▶ Problem description: Return every line from the listing where the word "none" occurs.

▶ Data records:
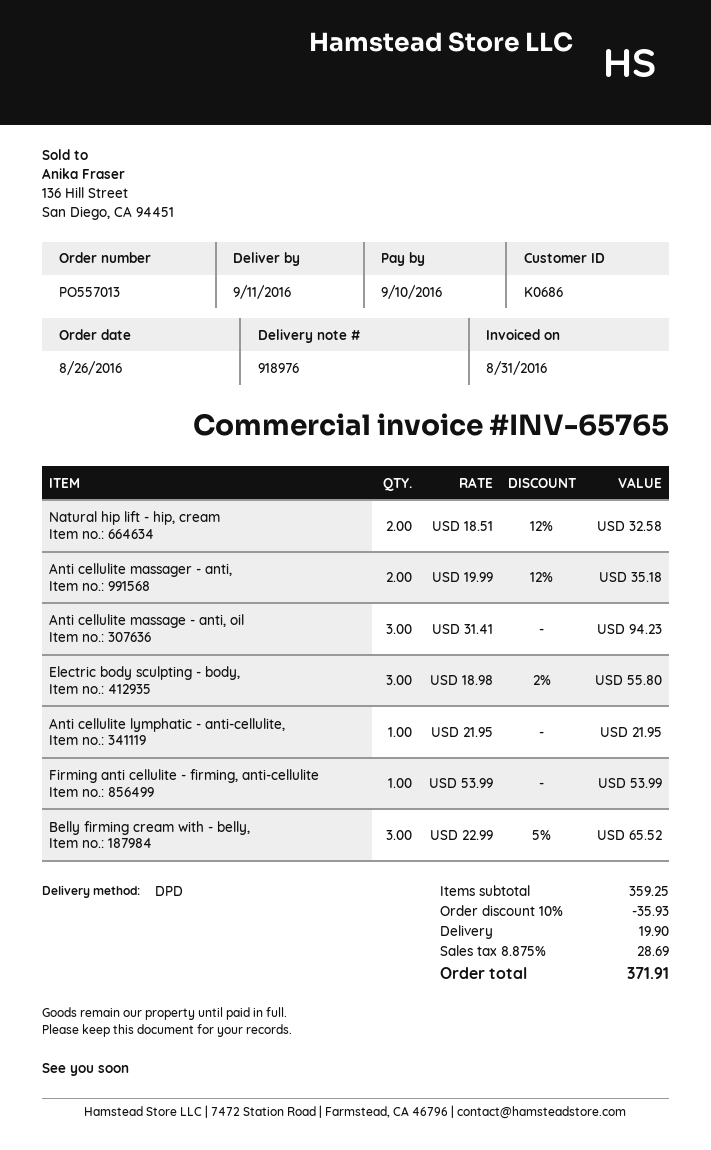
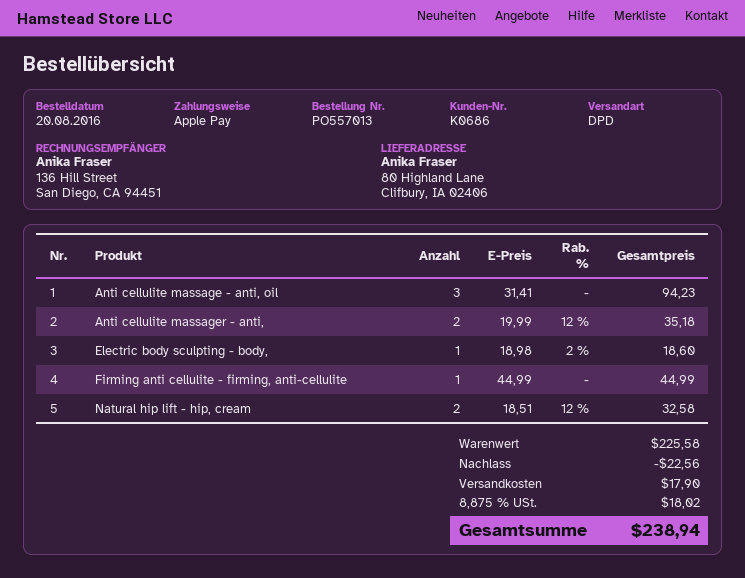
order date: 2016-08-26 -> 2016-08-20
Electric body sculpting - body,: 3 x 18.98 - 2% = 55.80 -> 1 x 18.98 - 2% = 18.60
Anti cellulite lymphatic - anti-cellulite,: 1 x 21.95 = 21.95 -> none
Firming anti cellulite - firming, anti-cellulite: 1 x 53.99 = 53.99 -> 1 x 44.99 = 44.99
Belly firming cream with - belly,: 3 x 22.99 - 5% = 65.52 -> none
subtotal: 359.25 -> 225.58
discount: 35.93 -> 22.56
shipping: 19.90 -> 17.90
tax: 8.875% = 28.69 -> 8.875% = 18.02
total: 371.91 -> 238.94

▶ Expected answer:
Anti cellulite lymphatic - anti-cellulite,: 1 x 21.95 = 21.95 -> none
Belly firming cream with - belly,: 3 x 22.99 - 5% = 65.52 -> none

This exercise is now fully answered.